Platform requirements

macOS

py-spy requires the ability to read the memory of other processes. On macOS, this requires elevated privileges for processes you do not own.

Basilisk ships a privileged helper binary (basilisk-profiler-helper) that handles this transparently. The first time you profile a process, macOS will prompt for your administrator password via a standard system dialog. The helper is code-signed and runs only the specific operations needed.

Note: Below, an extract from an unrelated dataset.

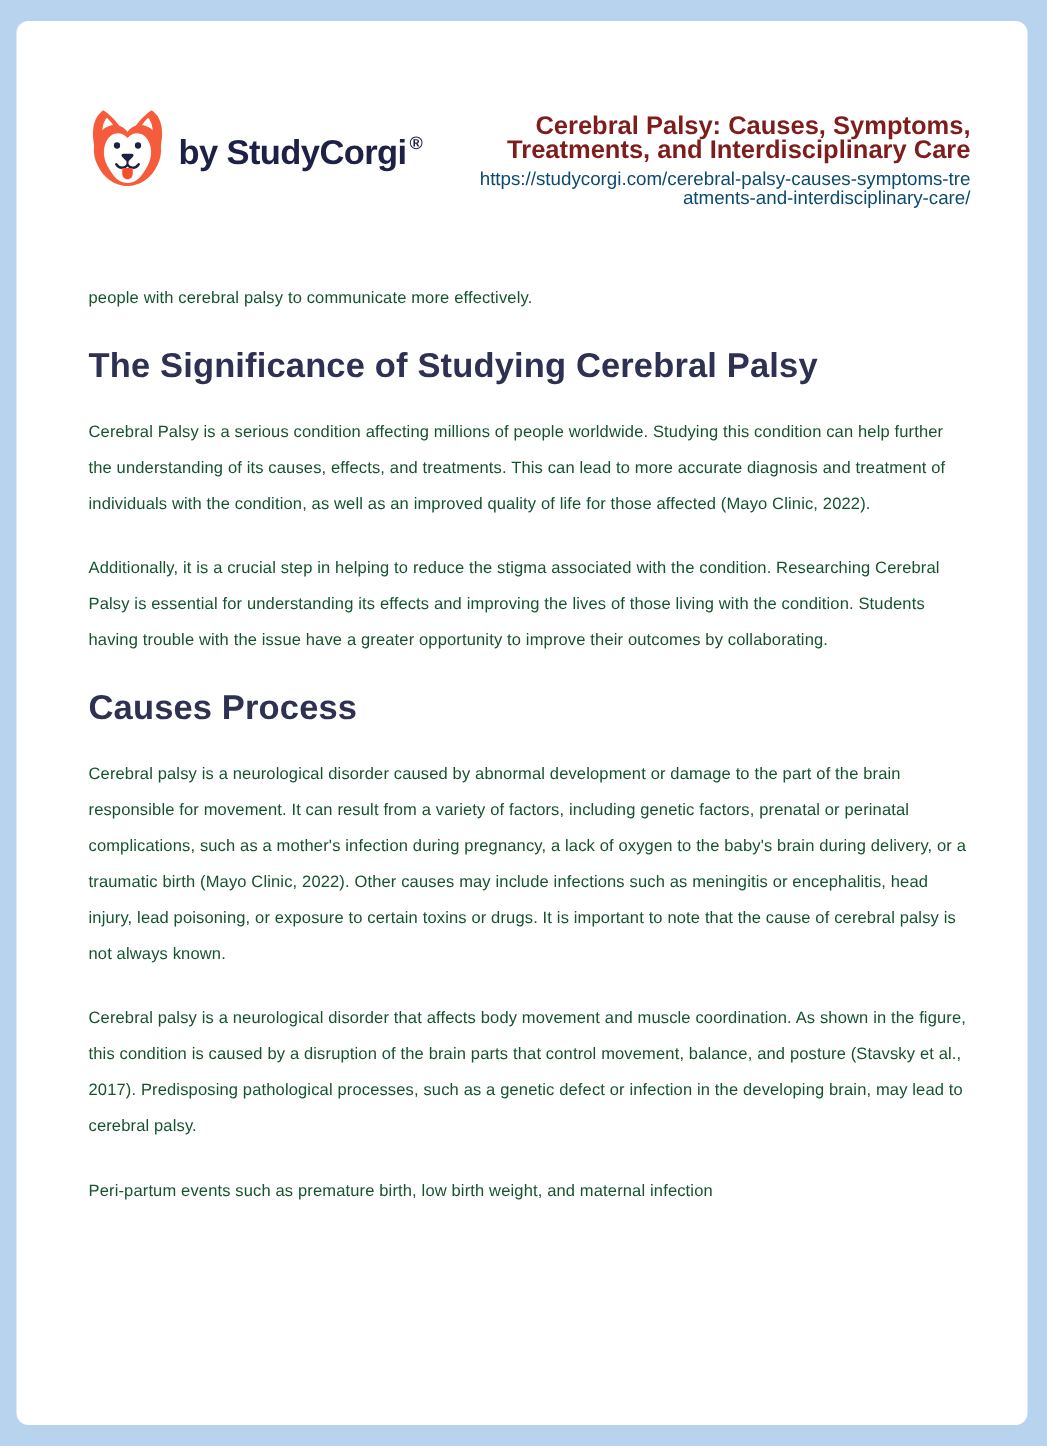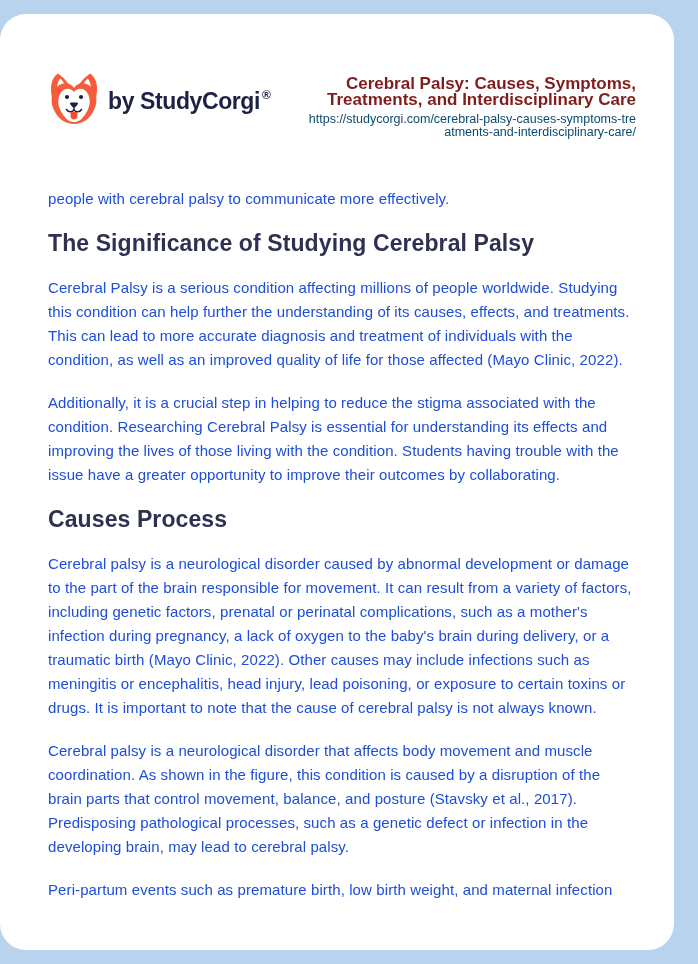"by StudyCorgi ®" .card { border-radius: 26px -> 8px; left: 0 -> 11px }
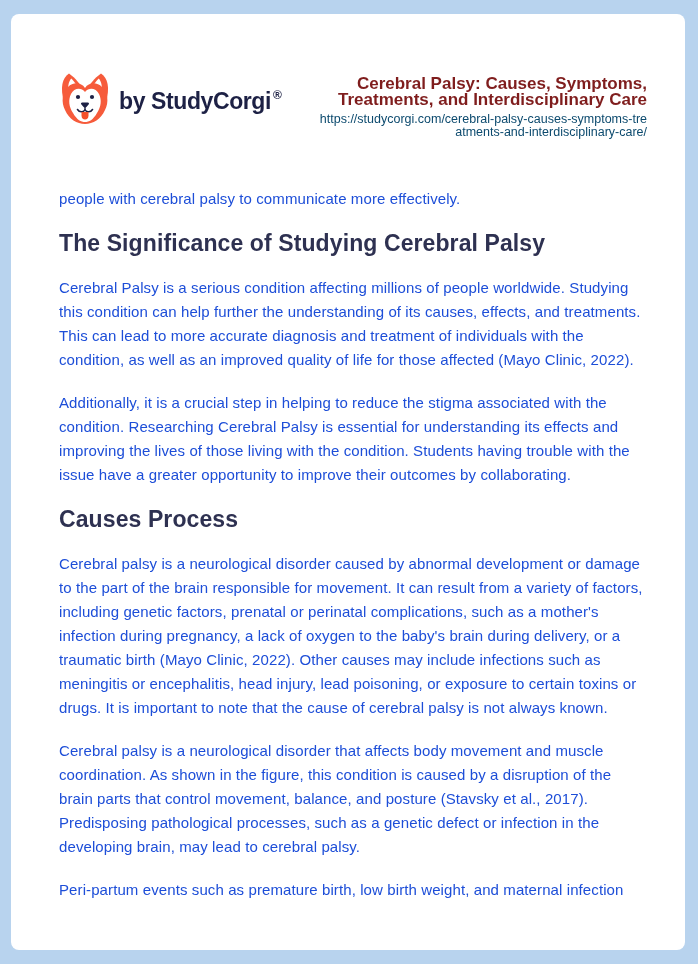"people with cerebral palsy to" .article p { color: #1d4ed8 -> #14532d; font-size: 15px -> 11px }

To profile your own process (e.g. a script you launched from Basilisk), no elevation is required.

Linux

On Linux, ptrace access is governed by /proc/sys/kernel/yama/ptrace_scope:

Scope Meaning Basilisk behaviour
0 All processes No elevation needed
1 (default on many distros) Parent/child only Basilisk launches a child shim
2 Admin only Requires sudo
3 Disabled Profiling unavailable

If you see a permission error on Linux, check:

cat /proc/sys/kernel/yama/ptrace_scope

To temporarily allow profiling:

sudo sysctl kernel.yama.ptrace_scope=0

Windows

No elevation is required on Windows. The profiler attaches using standard Win32 APIs available to any process owner.


Diagnostic codes

Code Severity Description
BSK-PROF-LINE Warning Line spends ≥ line-threshold% of CPU time
BSK-PROF-FUNC Warning Function spends ≥ function-threshold% of CPU time
BSK-PROF-GIL Warning Thread blocked on GIL ≥ 20% of the time
BSK-PROF-MEM Warning Memory allocation that was not freed between snapshots

These diagnostics appear in the Problems panel alongside type errors. They are suppressed when no profiling session is active.


Profiling in Zed

The Zed extension surfaces profiling via slash commands in the AI assistant panel. There is no webview in Zed; instead, flamegraph data is exported to the basilisk-profiles/ directory and diagnostics appear inline in the editor.

Command Action
/profile Start CPU profiling
/profstop Stop CPU profiling
/profsnapshot Take CPU snapshot
/memleak Start memory tracking
/memstop Stop memory tracking
/memrefs Show reference graph for top leak

Profiling in Neovim

The Neovim plugin exposes profiling via user commands:

Command Action
:BasiliskProfileStart Start CPU profiling
:BasiliskProfileStop Stop CPU profiling
:BasiliskProfileSnapshot Take CPU snapshot
:BasiliskMemoryStart Start memory tracking
:BasiliskMemoryStop Stop memory tracking

Inline heatmap annotations appear as virtual text in the sign column.


Architecture

┌──────────────┐    LSP (JSON-RPC)    ┌──────────────────────────────┐
│  VS Code /   │◄────────────────────►│  Basilisk LSP (Rust)         │
│  Zed / Nvim  │                      │  ┌──────────────────────────┐ │
└──────────────┘                      │  │  ProfileSessionManager   │ │
                                      │  │  Sampler thread (py-spy) │ │
                                      │  │  SampleAggregator        │ │
                                      │  │  SpeedscopeExporter      │ │
                                      │  │  MemorySessionManager    │ │
                                      │  │  SnapshotDiffer          │ │
                                      │  │  ReferenceGraphWalker    │ │
                                      │  └──────────────────────────┘ │
                                      └──────────────┬───────────────┘
                                                     │ attaches to
                                                     ▼
                                         ┌──────────────────┐
                                         │  Python process  │
                                         │  (your code)     │
                                         └──────────────────┘

The LSP server owns all profiling state. Editor extensions are pure UI — they send commands and render what the LSP sends back via notifications. This means profiling works identically in VS Code, Zed, and Neovim.


Performance targets

The profiler is designed to be low-overhead by default:

Operation Target
Sampling overhead < 3% CPU
LSP memory for 10-min session < 50 MB
Diagnostics generation < 100 ms
Speedscope export < 200 ms
Flamegraph SVG render < 500 ms

Troubleshooting

"Process not found"

The target process exited before the profiler could attach. Make sure your script is still running before starting a profiling session.

"Not a Python process"

py-spy only works with CPython. PyPy and other interpreters are not supported.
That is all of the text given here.